**Action item**
Which lines run from the line containing "shipping: none -> 7.63" through the end of the records below? Reproduce them exactly, and nothing else.

Edit tracking data:
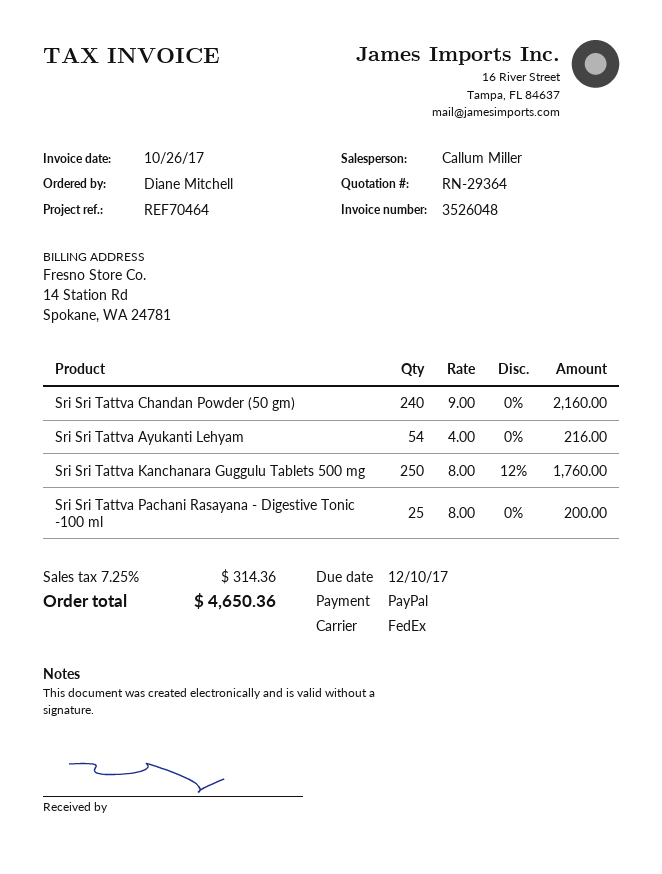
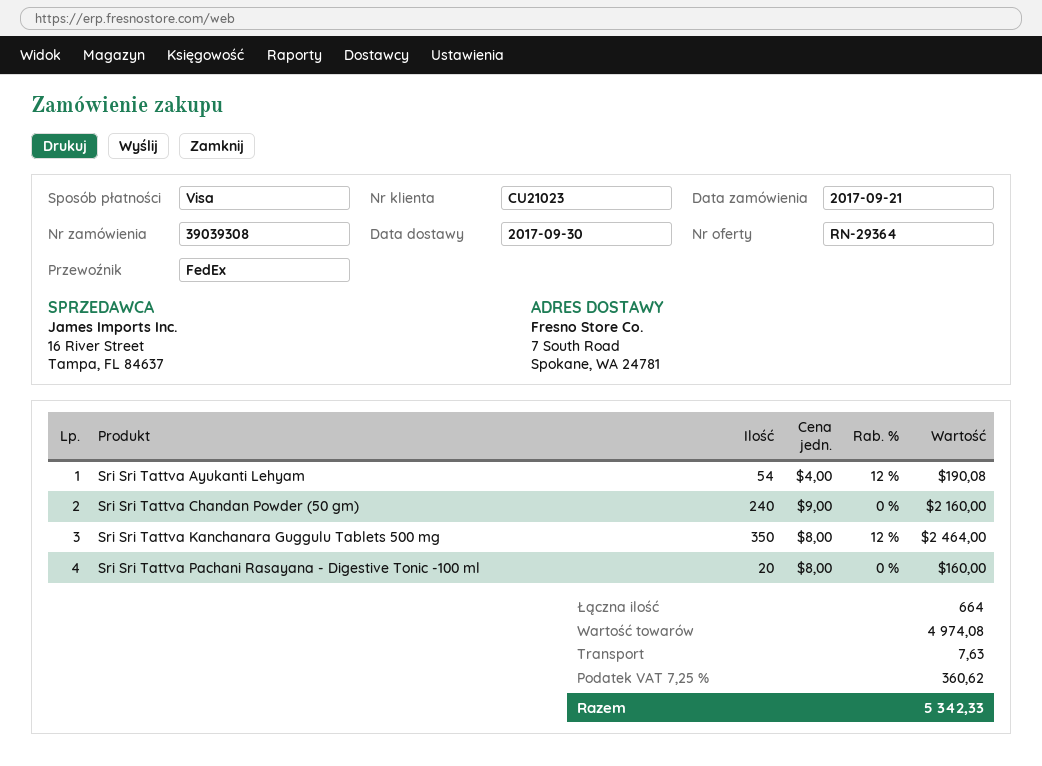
payment method: PayPal -> Visa
Sri Sri Tattva Ayukanti Lehyam: 54 x 4.00 = 216.00 -> 54 x 4.00 - 12% = 190.08
Sri Sri Tattva Kanchanara Guggulu Tablets 500 mg: 250 x 8.00 - 12% = 1760.00 -> 350 x 8.00 - 12% = 2464.00
Sri Sri Tattva Pachani Rasayana - Digestive Tonic -100 ml: 25 x 8.00 = 200.00 -> 20 x 8.00 = 160.00
shipping: none -> 7.63
tax: 7.25% = 314.36 -> 7.25% = 360.62
total: 4650.36 -> 5342.33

**Exercise output**
shipping: none -> 7.63
tax: 7.25% = 314.36 -> 7.25% = 360.62
total: 4650.36 -> 5342.33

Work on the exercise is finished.